Es gibt, meiner Meinung nach, nichts Absurderes, als jene landläufige Assoziation des Deftigen mit dem Bekömmlichen, von der die Mentalität der Menge durchtränkt zu sein scheint. Man erwähne nur eine bukolische Yankee-Kulisse, einen stümperhaften und dickfelligen Leichenbesteller und ein achtloses Mißgeschick in einer Gruft, und kein Durchschnittsleser kann dahin gebracht werden, mehr zu erwarten als ein derbes, obgleich groteskes Stück Komödie. Doch bei Gott, die prosaische Geschichte, die mir George Birchs Tod zu erzählen erlaubt, birgt Aspekte, neben denen sich einige unserer dunkelsten Tragödien licht ausnehmen.

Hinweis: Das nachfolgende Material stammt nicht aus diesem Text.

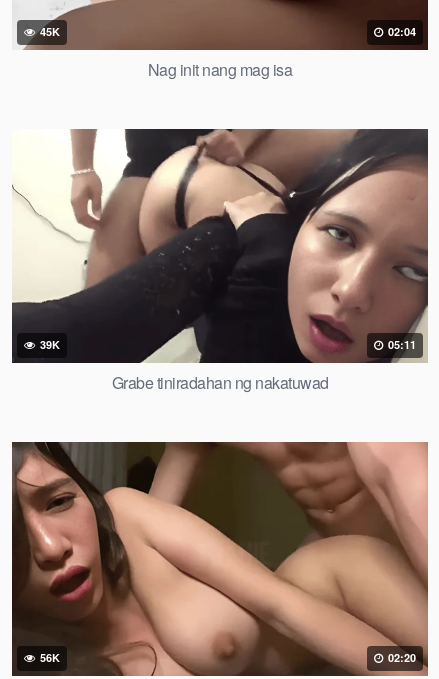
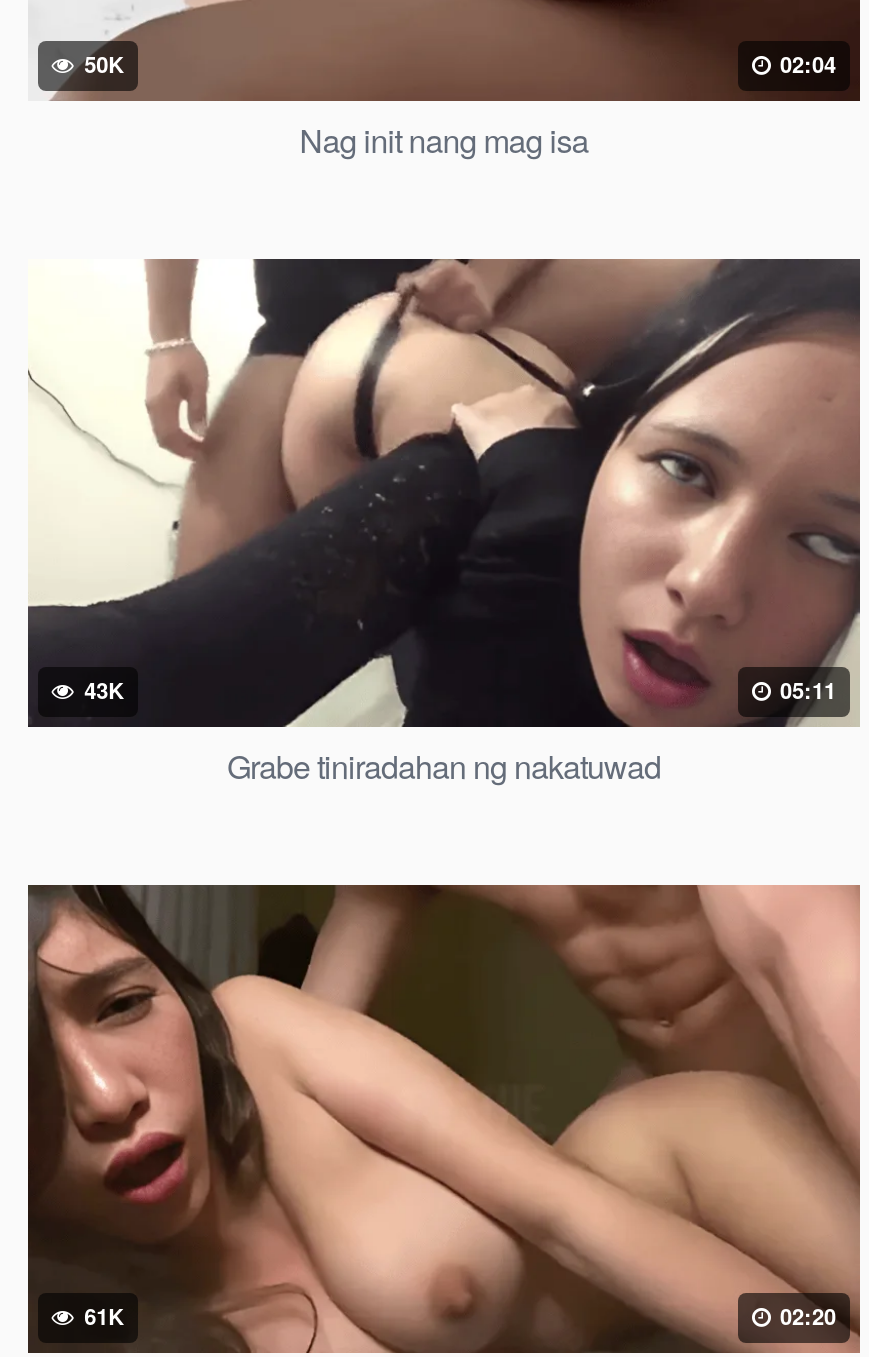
[37,24,60,40] 45K -> [78,49,124,79] 50K
[37,337,60,352] 39K -> [78,674,124,704] 43K
[37,650,60,665] 56K -> [78,1300,124,1330] 61K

Birch zog sich eine Behinderung zu und wechselte 1881 den Beruf, sprach jedoch nie über den Vorfall, wenn er es vermeiden konnte. Und sein alter Arzt, der vor Jahren verstorbene Doktor Davis, auch nicht. Die allgemeine Erklärung lautete damals, daß das Leiden und der Schock von einem unglücklichen Versehen herrührten, wodurch Birch sich selbst neun Stunden in der Leichenkammer des Peck Valley Friedhofs eingeschlossen hatte, aus der er nur durch krude und verheerende mechanische Hilfsmittel entkam; und wenn soviel auch unzweifelhaft stimmte, gab es doch andere und schwärzere Dinge, die mir der Mann im Säuferdelirium seines nahenden Endes zuflüsterte. Er vertraute sich mir an, weil ich sein Arzt war und weil er wahrscheinlich das Bedürfnis verspürte, sich nach Davis Tod jemand anderem anzuvertrauen. Er war Junggeselle und ohne jede Verwandte.
Birch war vor 1881 der Leichenbesteller des Dorfs Peck Valley gewesen und, wie diese Sorte Mensch nun mal ist, ein recht abgebrühtes und primitives Individuum. Die ihm in meinem Beisein zugeschriebenen Praktiken wären heute, zumindest in einer Stadt, undenkbar; und sogar Peck Valley würde ein wenig geschaudert haben, hätte es um die lockere Moral seines Begräbniskünstlers hinsichtlich solcher Fragen gewußt, wie z. B. des Eigentumsrechts an unter dem Sargdeckel verborgener, teurer »Aufbahrungs«-Garderobe und des zu wahrenden Grads an Würde beim Arrangieren und Einpassen der unsichtbaren Glieder lebloser Inwohner in nicht immer mit höchster Akkuratesse berechnete Behältnisse. Birch war ganz unzweideutig lax, empfindungslos und einschlägig unerwünscht; trotzdem glaube ich noch immer, er war kein schlechter Mensch. Er war bloß grob in Art und Amt - gedankenlos, achtlos und verschnäpselt, wie sein leicht vermeidbarer Unfall beweist, und ohne das Quentlein Phantasie, das den Durchschnittsbürger innerhalb gewisser, vom Takt bestimmter Grenzen hält.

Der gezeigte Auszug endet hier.